For cops like Parks, racial profiling is a sensible, statistically based tool that enables them to focus their energies efficiently for the purpose of providing protection against crime to law-abiding folk. To borrow a concept from economics, it lowers the cost of obtaining and processing information, which in turn lowers the overall cost of doing the business of policing.

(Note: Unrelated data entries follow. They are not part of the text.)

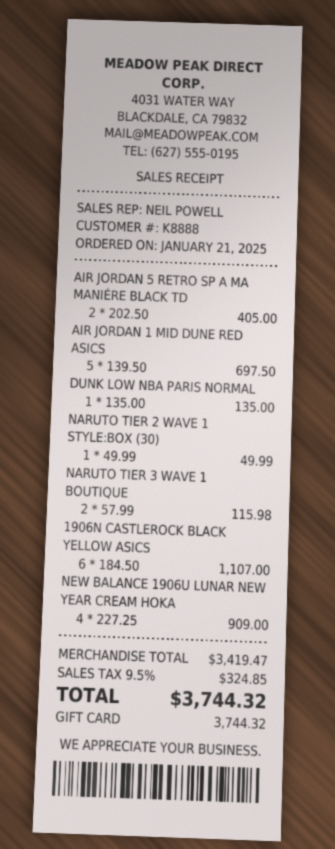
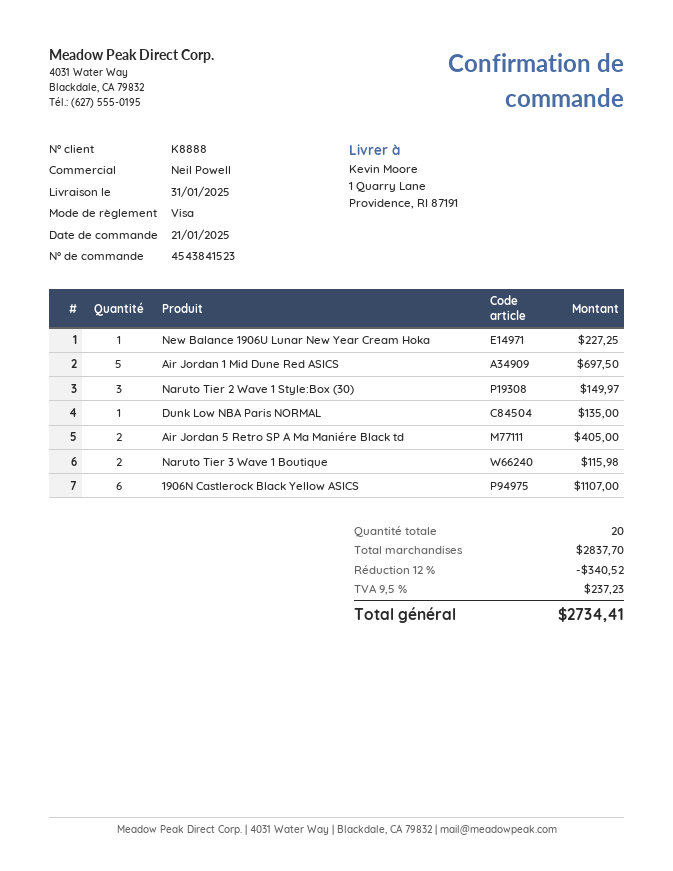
payment method: gift card -> Visa
NARUTO TIER 2 WAVE 1 STYLE:BOX (30): 1 for 49.99 -> 3 for 149.97
NEW BALANCE 1906U LUNAR NEW YEAR CREAM HOKA: 4 for 909.00 -> 1 for 227.25
subtotal: 3419.47 -> 2837.70
discount: none -> 12% = 340.52
tax: 9.5% = 324.85 -> 9.5% = 237.23
total: 3744.32 -> 2734.41

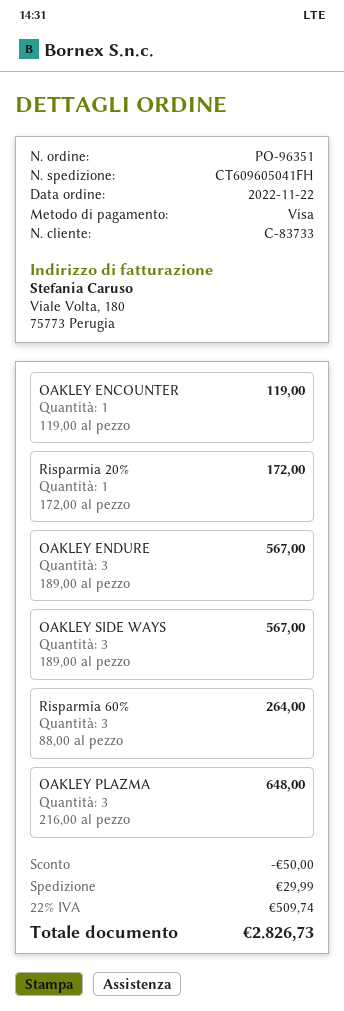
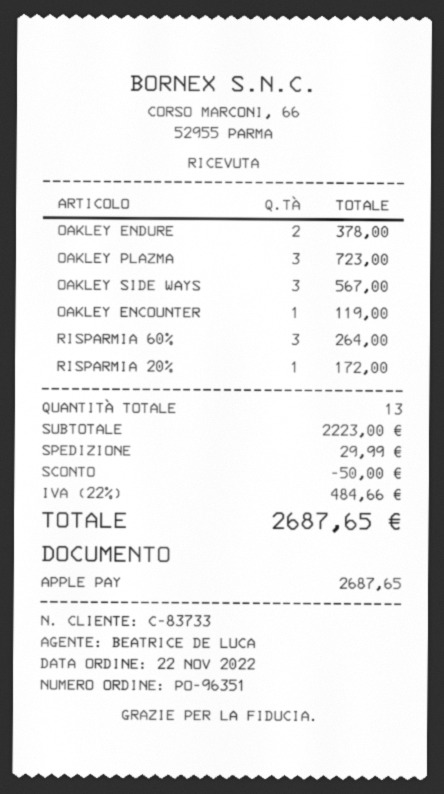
payment method: Visa -> Apple Pay
OAKLEY ENDURE: 3 for 567.00 -> 2 for 378.00
OAKLEY PLAZMA: 3 for 648.00 -> 3 for 723.00
tax: 22% = 509.74 -> 22% = 484.66
total: 2826.73 -> 2687.65

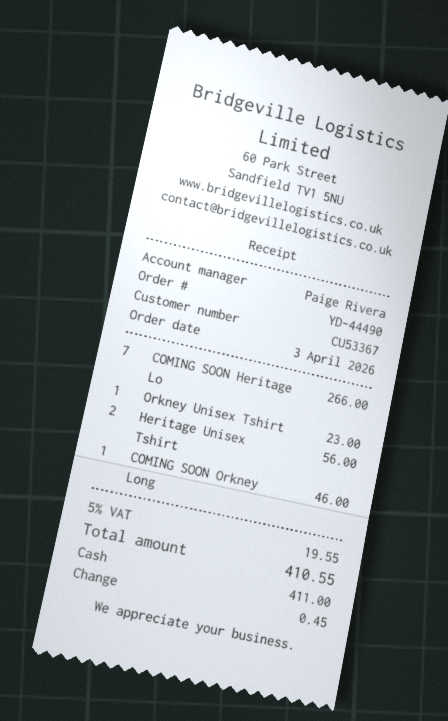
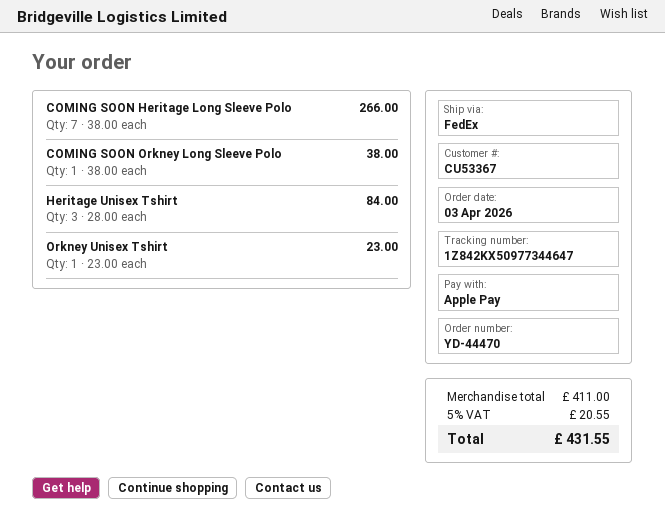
order number: YD-44490 -> YD-44470
payment method: cash -> Apple Pay
Heritage Unisex Tshirt: 2 for 56.00 -> 3 for 84.00
COMING SOON Orkney Long: 1 for 46.00 -> 1 for 38.00
tax: 5% = 19.55 -> 5% = 20.55
total: 410.55 -> 431.55

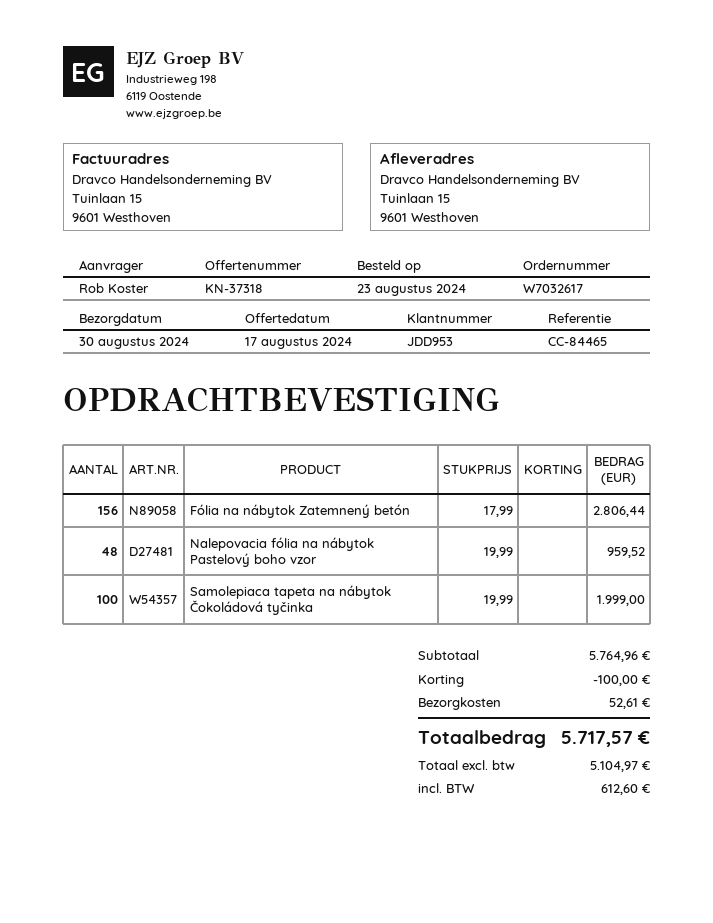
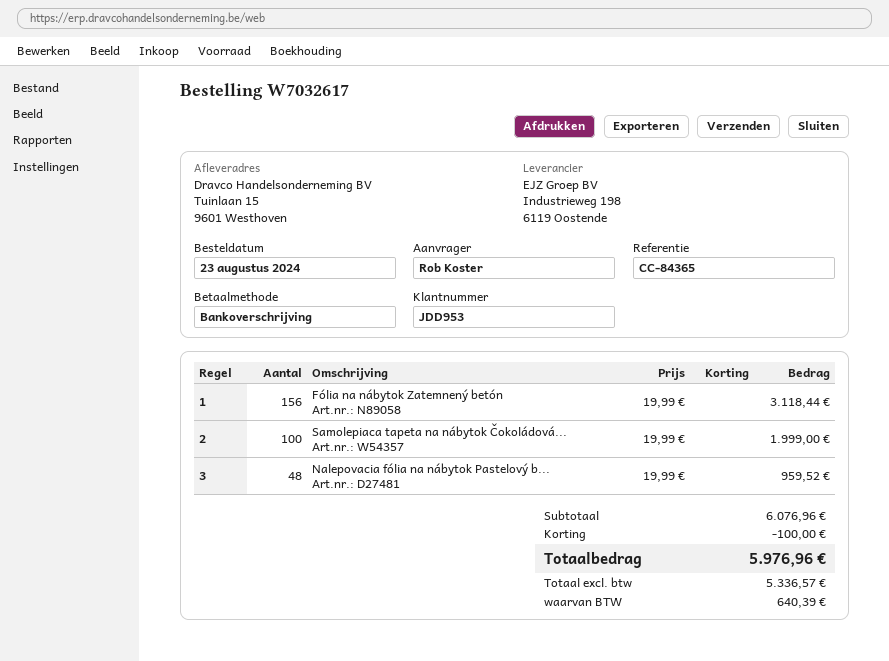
reference: CC-84465 -> CC-84365
Fólia na nábytok Zatemnený betón: 156 x 17.99 = 2806.44 -> 156 x 19.99 = 3118.44
subtotal: 5764.96 -> 6076.96
shipping: 52.61 -> none
net: 5104.97 -> 5336.57
tax: 612.60 -> 640.39
total: 5717.57 -> 5976.96

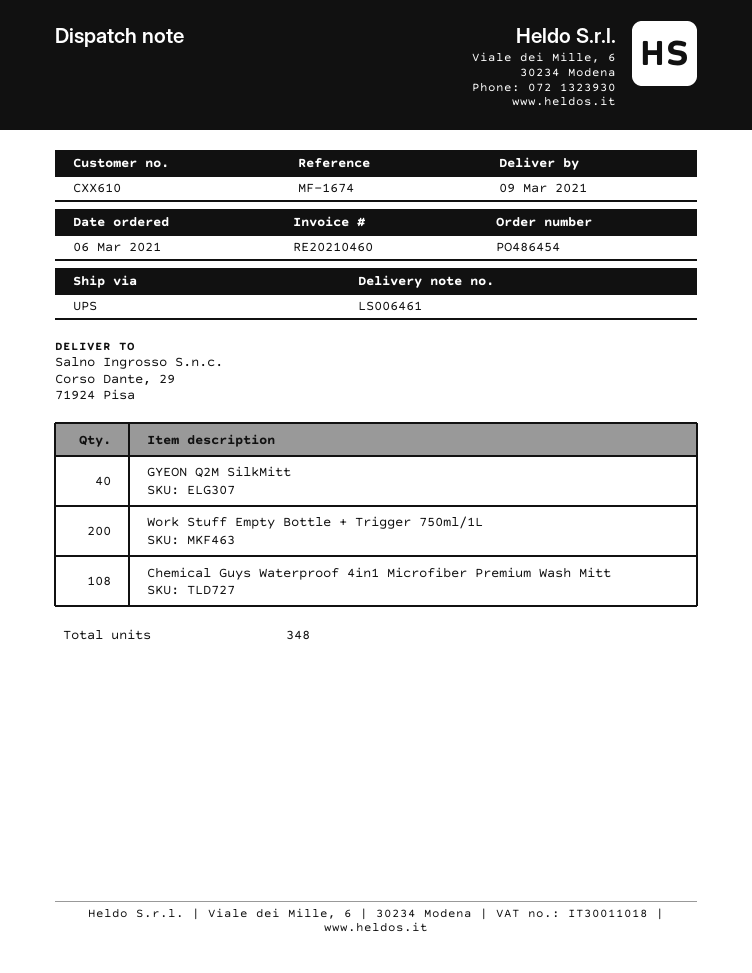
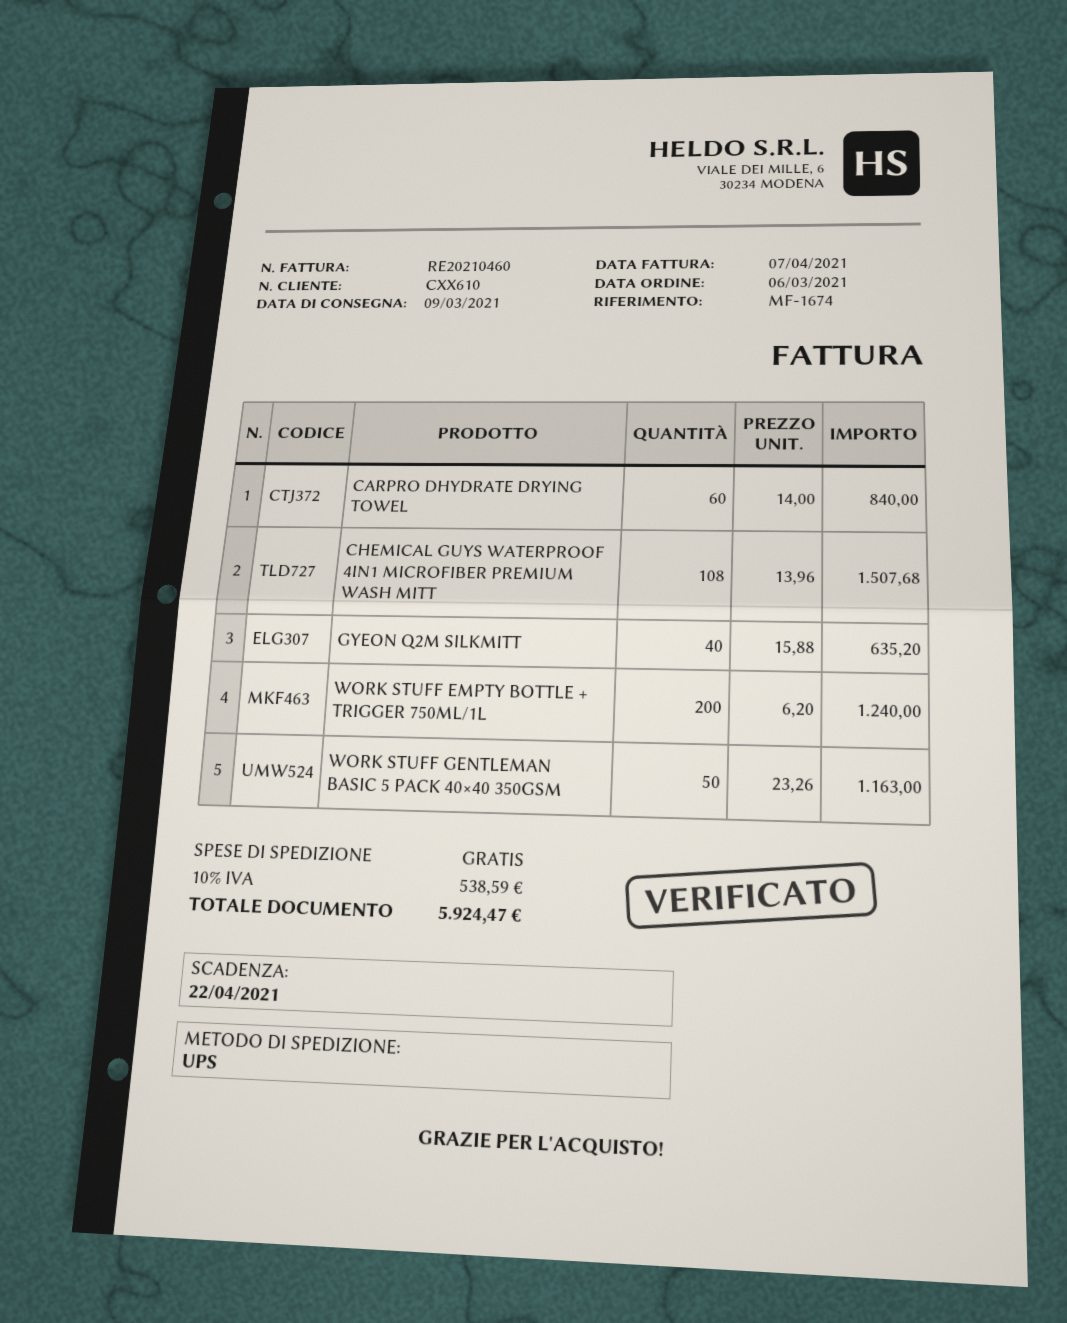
CARPRO DHYDRATE DRYING TOWEL: none -> 60
WORK STUFF GENTLEMAN BASIC 5 PACK 40×40 350GSM: none -> 50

Moreover, the very fact that a number of cops who support racial profiling are black, like Parks, buttresses their claims that the practice isn't motivated by bigotry. Indeed, these police officers note that racial profiling is race-neutral in that various forms of it can be applied to persons of all races, depending on the circumstances. In predominantly black neighborhoods and other places in which white people stick out in a suspiciously anomalous fashion (as potential drug customers or racist hooligans, for example), whiteness can become part of a profile. In the southwestern United States, where Latinos often traffic in illegal immigrants, apparent Latin American ancestry can become part of a profile. In a Chinatown where Chinese gangs appear to dominate certain criminal rackets, apparent Chinese ancestry can become part of a profile. Racial profiling, then, according to many cops, is good police work: a race-neutral, empirically based, and, above all, effective tool in fighting crime.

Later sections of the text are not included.